(Part of The Future: A Retrospective)
In the future, gravity will be reversed! John Stanford and Phil Huff have discovered that a parachute can propel a skiier uphill. What? How does it work? Is the wind blowing uphill?
Ah, I should have kept reading. Yes, wind is involved. "Stanford and Huff have upskied in 50 mph winds, but describe the experience as 'terrifying' and 'dangerous' and strongly advise against it." Of course, this also works on flat surfaces. Strap on skates and a parachute, and rocket across that frozen lake! (Don't actually try this.)
UpSki, Inc. is still in business and trying to establish UpSkiing as just one of many "wind traction sports": for instance, with the 90s came UpBoarding. They don't actually sell equipment on the site though.
|Cost||$4/1989 ($6/2007) per game|
Many who would enjoy a good game of golf "shy away because of long delays on the public links and high fees on the private ones... intimidated by the sand traps, dog legs, and other course obstacles that can get in the way of a good time. Well, here's a game for the disenfranchised. It's easier to play, it's faster to play, and the courses are tiny by golf standards."
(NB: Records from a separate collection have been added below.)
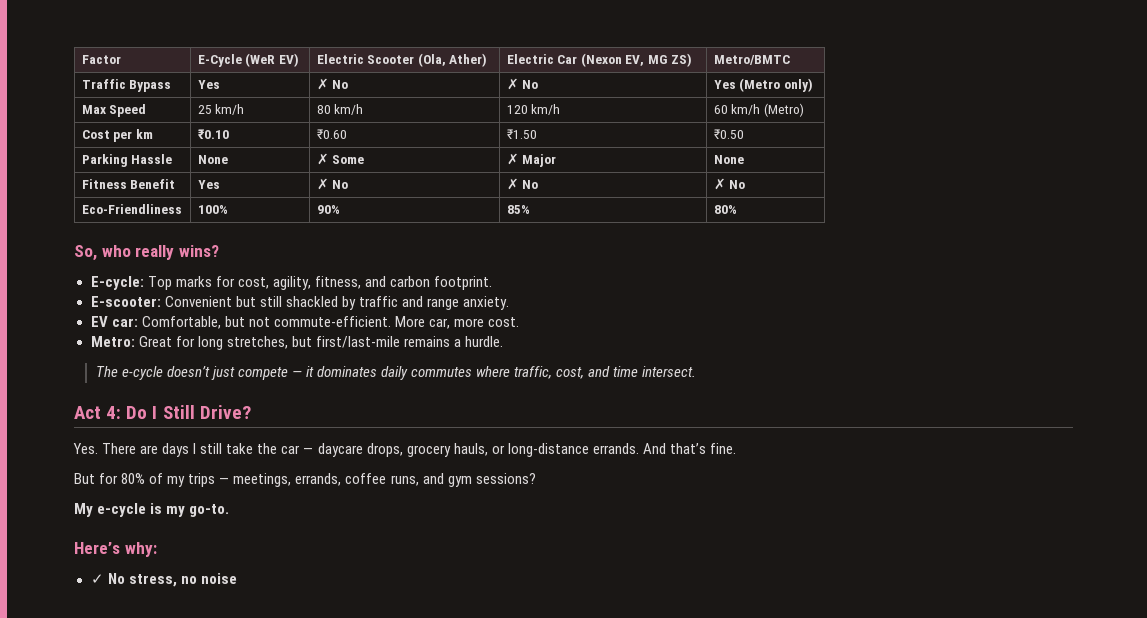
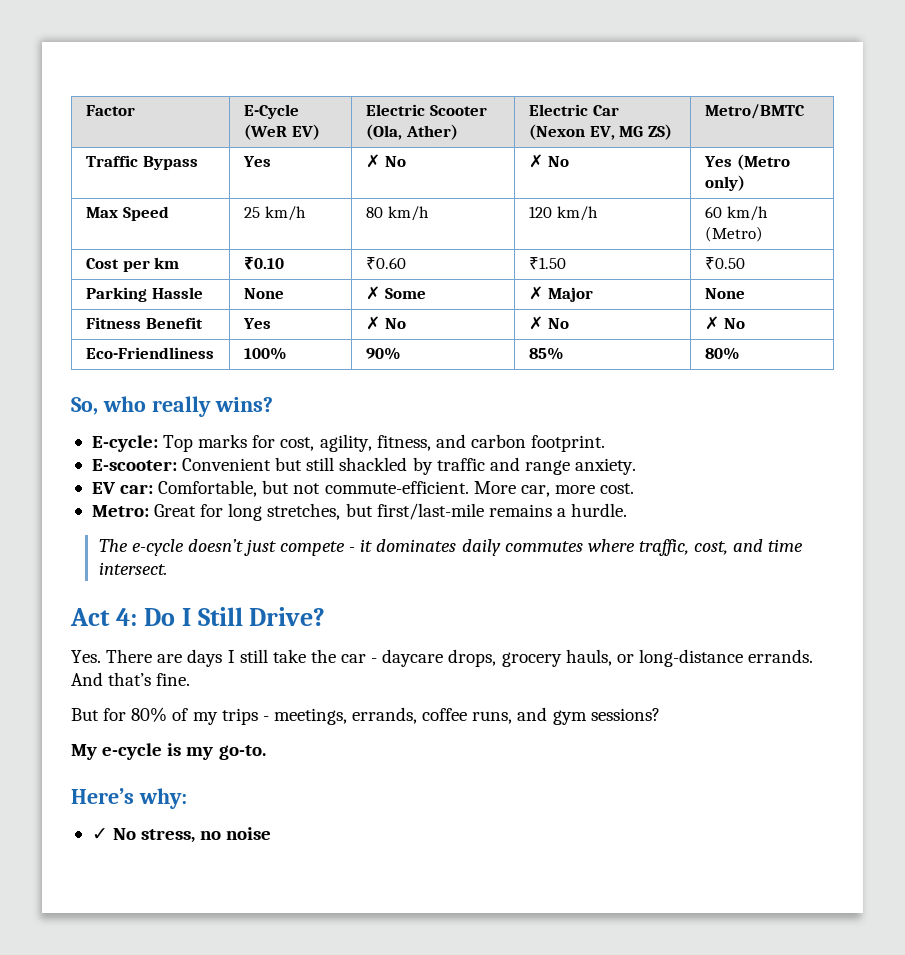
- The e-cycle doesn’t just compete — it dominates daily commutes where traffic, cost, and time intersect.
+ The e-cycle doesn’t just compete - it dominates daily commutes where traffic, cost, and time intersect.
- Yes. There are days I still take the car — daycare drops, grocery hauls, or long-distance errands.
+ Yes. There are days I still take the car - daycare drops, grocery hauls, or long-distance errands.
- But for 80% of my trips — meetings, errands, coffee runs, and gym sessions?
+ But for 80% of my trips - meetings, errands, coffee runs, and gym sessions?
No, they had miniature golf in 1989. This is Oversized Golf, played with "a pressurized plastic ball the size of a grapefruit" and "standard clubs". The terribly malnamed Golfun Equities has devised this demon sport which can be played on a course about 4% the size of a regular golf course ("6 1/2 acres").
Let's examine the causes behind Oversized Golf and Golfun Equities not being around anymore. A miniature golf course needs 18,000 to 30,000 square feet of space. That's affordable in a suburban or cheap urban environment, but an Oversized Golf course takes up ten times as much space. $4/1989 a game is the same price as miniature golf. You're going to have to buy your space in a rural area, which is going to drastically cut down your visitorship. Where I used to live there was a regular golf course in the middle of nowhere, but people who like to play golf make a habit of it, and it costs a lot more, and there's the whole "club" scene making more money for the people running the golf course.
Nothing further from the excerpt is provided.